● **Work to complete**
Each line below that contains the word "limit" must be copied.

BEGIN Listed records

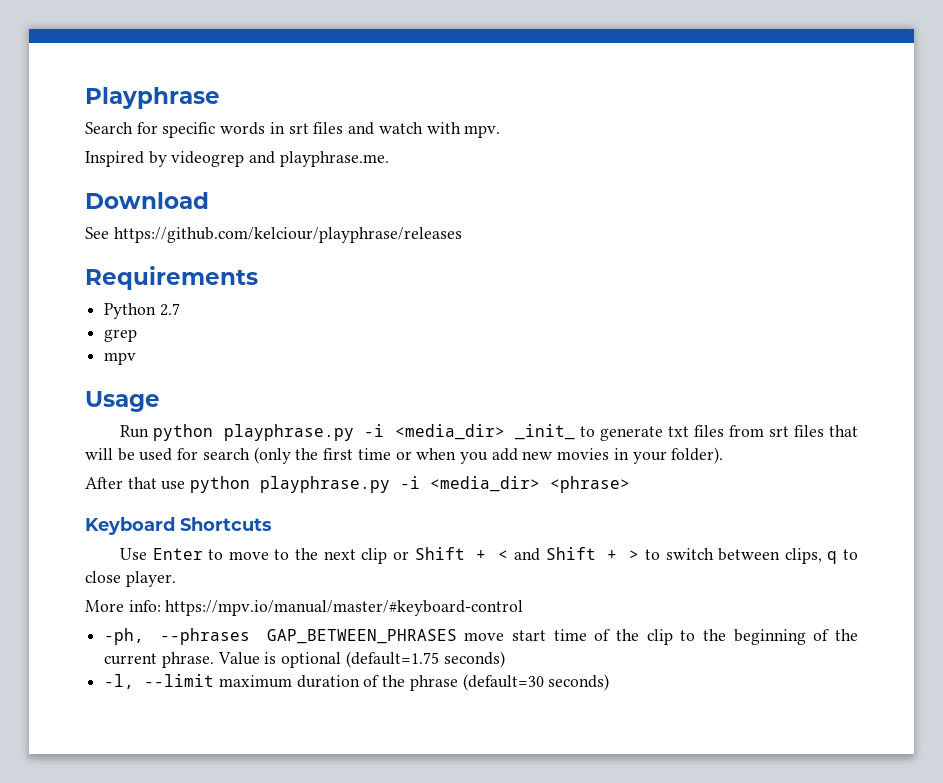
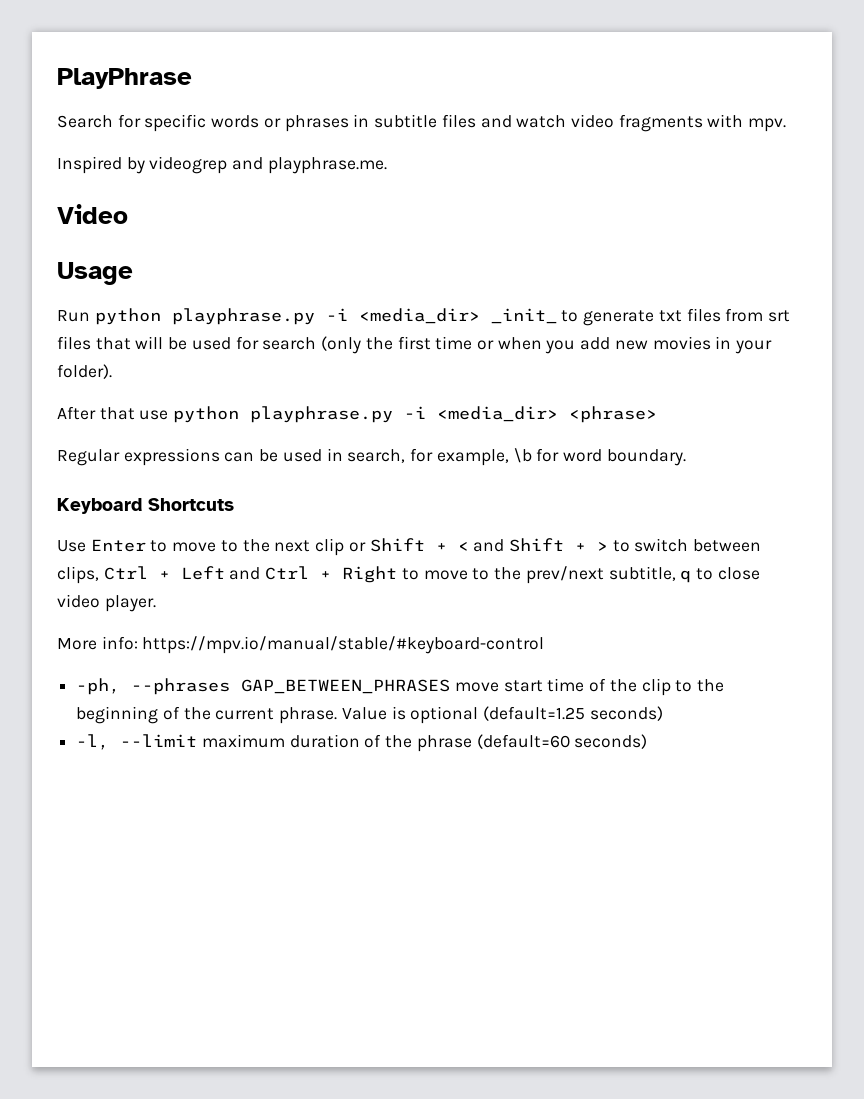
- Playphrase
+ PlayPhrase
- Search for specific words in srt files and watch with mpv.
+ Search for specific words or phrases in subtitle files and watch video fragments with mpv.
- Download
- See https://github.com/kelciour/playphrase/releases
- Requirements
- Python 2.7
- grep
- mpv
+ Video
+ Regular expressions can be used in search, for example, \b for word boundary.
- Use Enter to move to the next clip or Shift + < and Shift + > to switch between clips, q to close player.
+ Use Enter to move to the next clip or Shift + < and Shift + > to switch between clips, Ctrl + Left and Ctrl + Right to move to the prev/next subtitle, q to close video player.
- More info: https://mpv.io/manual/master/#keyboard-control
+ More info: https://mpv.io/manual/stable/#keyboard-control
- Value is optional (default=1.75 seconds)
+ Value is optional (default=1.25 seconds)
- -l, --limit maximum duration of the phrase (default=30 seconds)
+ -l, --limit maximum duration of the phrase (default=60 seconds)

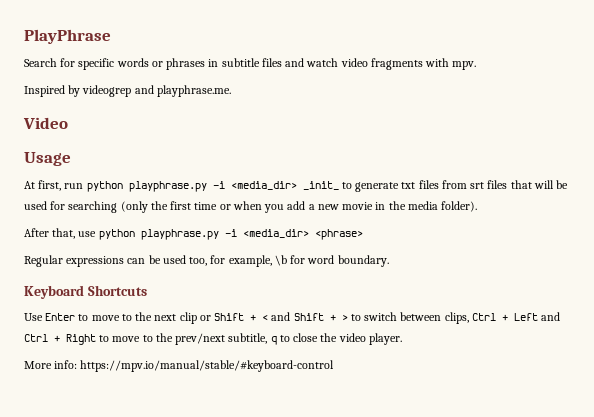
- Run python playphrase.py -i <media_dir> _init_ to generate txt files from srt files that will be used for search (only the first time or when you add new movies in your folder).
+ At first, run python playphrase.py -i <media_dir> _init_ to generate txt files from srt files that will be used for searching (only the first time or when you add a new movie in the media folder).
- After that use python playphrase.py -i <media_dir> <phrase>
+ After that, use python playphrase.py -i <media_dir> <phrase>
- Regular expressions can be used in search, for example, \b for word boundary.
+ Regular expressions can be used too, for example, \b for word boundary.
- Use Enter to move to the next clip or Shift + < and Shift + > to switch between clips, Ctrl + Left and Ctrl + Right to move to the prev/next subtitle, q to close video player.
+ Use Enter to move to the next clip or Shift + < and Shift + > to switch between clips, Ctrl + Left and Ctrl + Right to move to the prev/next subtitle, q to close the video player.
- -ph, --phrases GAP_BETWEEN_PHRASES move start time of the clip to the beginning of the current phrase. Value is optional (default=1.25 seconds)
- -l, --limit maximum duration of the phrase (default=60 seconds)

END Listed records

● **Task result**
- -l, --limit maximum duration of the phrase (default=30 seconds)
+ -l, --limit maximum duration of the phrase (default=60 seconds)
- -l, --limit maximum duration of the phrase (default=60 seconds)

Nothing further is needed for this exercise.